Le côté positif de cette expérience parisienne est que Etienne Dulin est devenu fabricant de baignoires, tout simplement parce qu'un jour, avec un commissaire-priseur qui voulait vendre des produits contemporains, il a organisé, au Viaduc des Arts, la première vente aux enchères de produits contemporains parmi lesquels une baignoire en cuivre entièrement faite à la main par l'Atelier du Cuivre. Cette baignoire a été le clou de la vente. Un journaliste a rapporté le fait à tout le gotha parisien et dans les revues professionnelles, et c'est ainsi qu'Etienne Dulin fabrique aujourd'hui une baignoire par mois et en restaure. Récemment, il a réalisé une baignoire dorée à l'or fin.

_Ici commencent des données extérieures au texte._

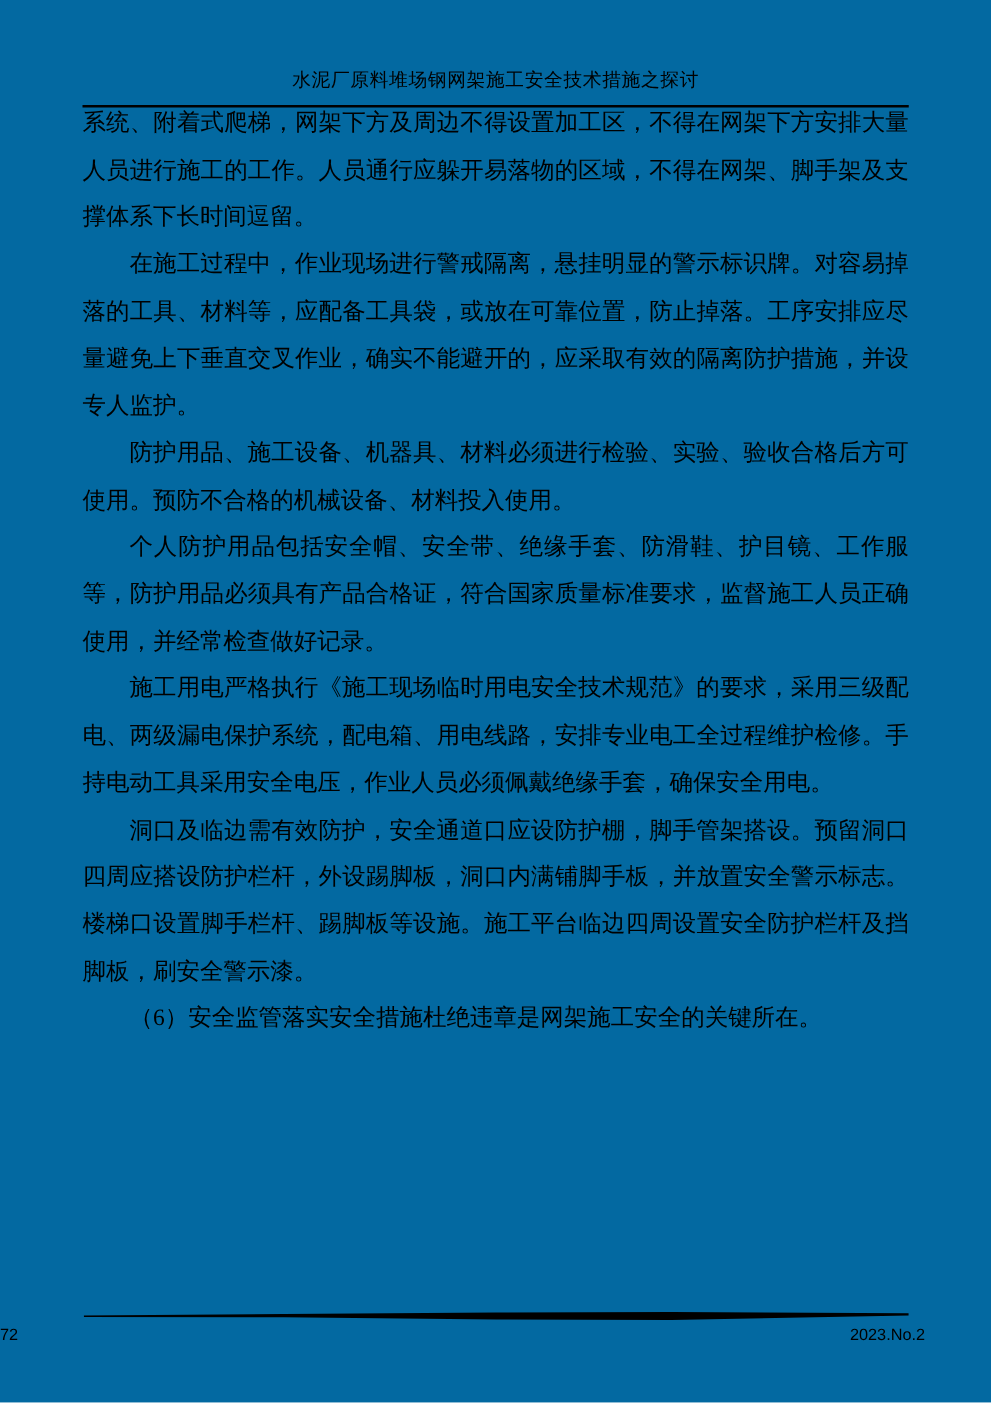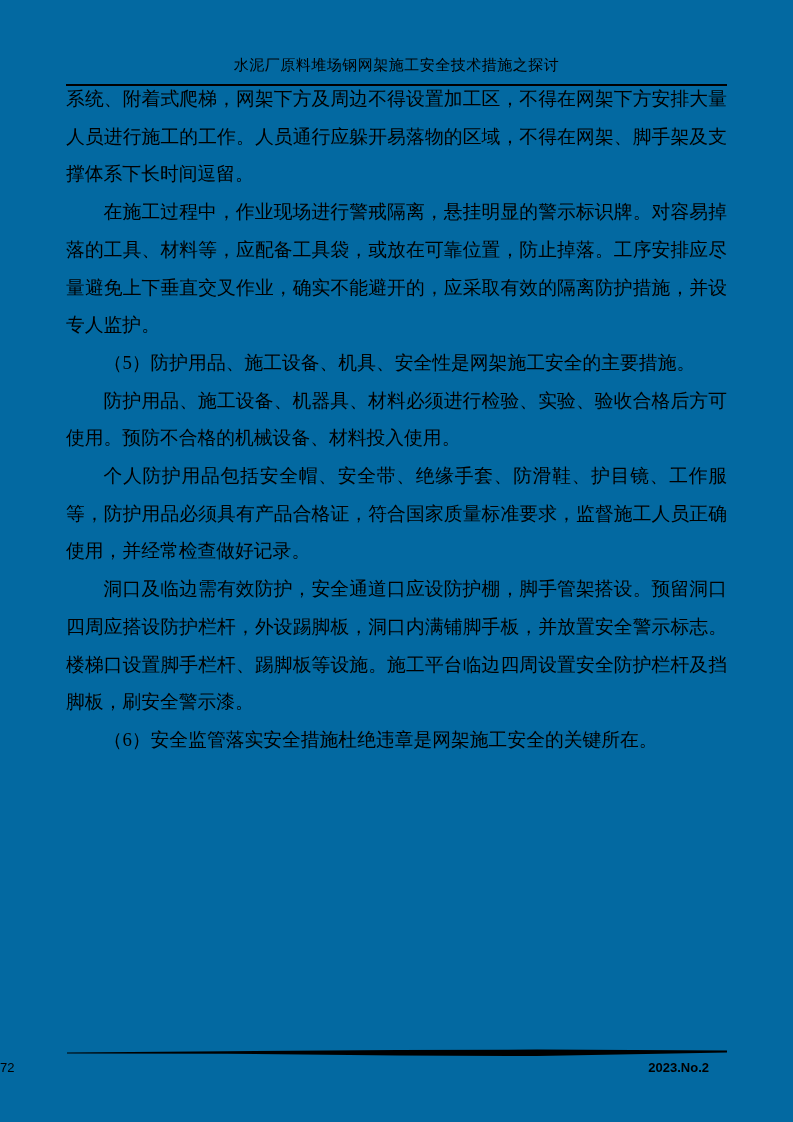--- a/index.html
+++ b/index.html
@@ -69,42 +69,41 @@
     left: 0;
     width: 100%;
     text-align: left;
     font-family: "Liberation Sans", "DejaVu Sans", sans-serif;
     font-size: 13px;
     line-height: 16px;
   }
   .footer-issue {
     position: absolute;
     top: 1060px;
-    right: 84px;
+    right: 53px;
     font-family: "Liberation Sans", "DejaVu Sans", sans-serif;
     font-size: 13px;
     line-height: 16px;
-    font-weight: bold;
   }
 </style>
 </head>
 <body>
 
 <div class="page">
 
   <div class="running-head">水泥厂原料堆场钢网架施工安全技术措施之探讨</div>
 
   <div class="header-rule"></div>
 
   <div class="body-text">
     <p class="para">系统、附着式爬梯，网架下方及周边不得设置加工区，不得在网架下方安排大量人员进行施工的工作。人员通行应躲开易落物的区域，不得在网架、脚手架及支撑体系下长时间逗留。</p>
     <p class="para indent">在施工过程中，作业现场进行警戒隔离，悬挂明显的警示标识牌。对容易掉落的工具、材料等，应配备工具袋，或放在可靠位置，防止掉落。工序安排应尽量避免上下垂直交叉作业，确实不能避开的，应采取有效的隔离防护措施，并设专人监护。</p>
-    <p class="para indent">（5）防护用品、施工设备、机具、安全性是网架施工安全的主要措施。</p>
     <p class="para indent">防护用品、施工设备、机器具、材料必须进行检验、实验、验收合格后方可使用。预防不合格的机械设备、材料投入使用。</p>
     <p class="para indent">个人防护用品包括安全帽、安全带、绝缘手套、防滑鞋、护目镜、工作服等，防护用品必须具有产品合格证，符合国家质量标准要求，监督施工人员正确使用，并经常检查做好记录。</p>
+    <p class="para indent">施工用电严格执行《施工现场临时用电安全技术规范》的要求，采用三级配电、两级漏电保护系统，配电箱、用电线路，安排专业电工全过程维护检修。手持电动工具采用安全电压，作业人员必须佩戴绝缘手套，确保安全用电。</p>
     <p class="para indent">洞口及临边需有效防护，安全通道口应设防护棚，脚手管架搭设。预留洞口四周应搭设防护栏杆，外设踢脚板，洞口内满铺脚手板，并放置安全警示标志。楼梯口设置脚手栏杆、踢脚板等设施。施工平台临边四周设置安全防护栏杆及挡脚板，刷安全警示漆。</p>
     <p class="para indent">（6）安全监管落实安全措施杜绝违章是网架施工安全的关键所在。</p>
   </div>
 
   <div class="footer-bar">
     <svg viewBox="0 0 660 8" preserveAspectRatio="none" aria-hidden="true">
       <polygon fill="#000000" points="0,3.4 160,2.2 330,1.0 470,0.6 660,1.6 660,3.4 470,7.0 330,6.6 160,4.8 0,4.6"></polygon>
     </svg>
   </div>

Pour finir Etienne Dulin voudrait attirer l'attention de l'assistance sur les nombreuses difficultés qui jalonnent le parcours d'un entrepreneur.
Les professionnels des métiers d'art ont du dynamisme, mais ils ne peuvent pas tout faire, être chefs d'entreprise et dynamiser. Certains des clients d'Etienne Dulin ne viennent pas à Villedieu pour le voir, mais à Paris, au Viaduc des Arts, mais pour cela, il faut qu'il y soit. Par ailleurs, il y a autour des métiers d'art de réels produits touristiques et il y a des débouchés, mais on ne peut pas parler de tourisme si l'on n'est pas capable de faire de l'accueil.
Les visites présentent un grand intérêt pour les artisans. Au début, les salariés d' Etienne Dulin appréhendaient ces visites, maintenant ils sont demandeurs. Pour la Journée des Métiers d'art, l'atelier sera ouvert et ils seront tous là.
Pour revenir à la Route de la table, Etienne DULIN précise qu'elle réunit sept artisans autour d'une charte de qualité. Il y a une billetterie, un accueil, des circuits sont organisés, les produits sont prêts, mais les artisans n'ont pas toujours les moyens de mettre tout cela en place.
En outre, Etienne DULIN fait part de ses difficultés avec l'Inspection du travail, qui voudrait que ses machines soient modernes. Or Etienne Dulin n'a conservé que les machines anciennes !
Sur le plan de la transmission des savoir-faire, Etienne Dulin souligne aussi un manque d'intérêt des jeunes pour l'artisanat : les seuls organismes de formation ou d'insertion qui lui proposent du personnel, sont ceux qui s'occupent de handicapés. Il cite le cas d'une personne handicapée d'une main, qui est devenue meilleur soudeur que celui qui lui a enseigné. Une autre personne, à son arrivée dans l'entreprise, ne savait ni lire ni écrire ; elle était incapable de s'exprimer. Aujourd'hui, ce travailleur est également devenu un collaborateur compétent.
Pour être efficace, la formation doit être basée sur la mixité atelier/école. Ce qui a fonctionné aussi chez Etienne Dulin , c'est le binôme ancien/jeune. C'est le seul moyen de transmettre le savoir, mais il faut du temps. L'école enseigne la théorie, mais il faut que la pratique suive.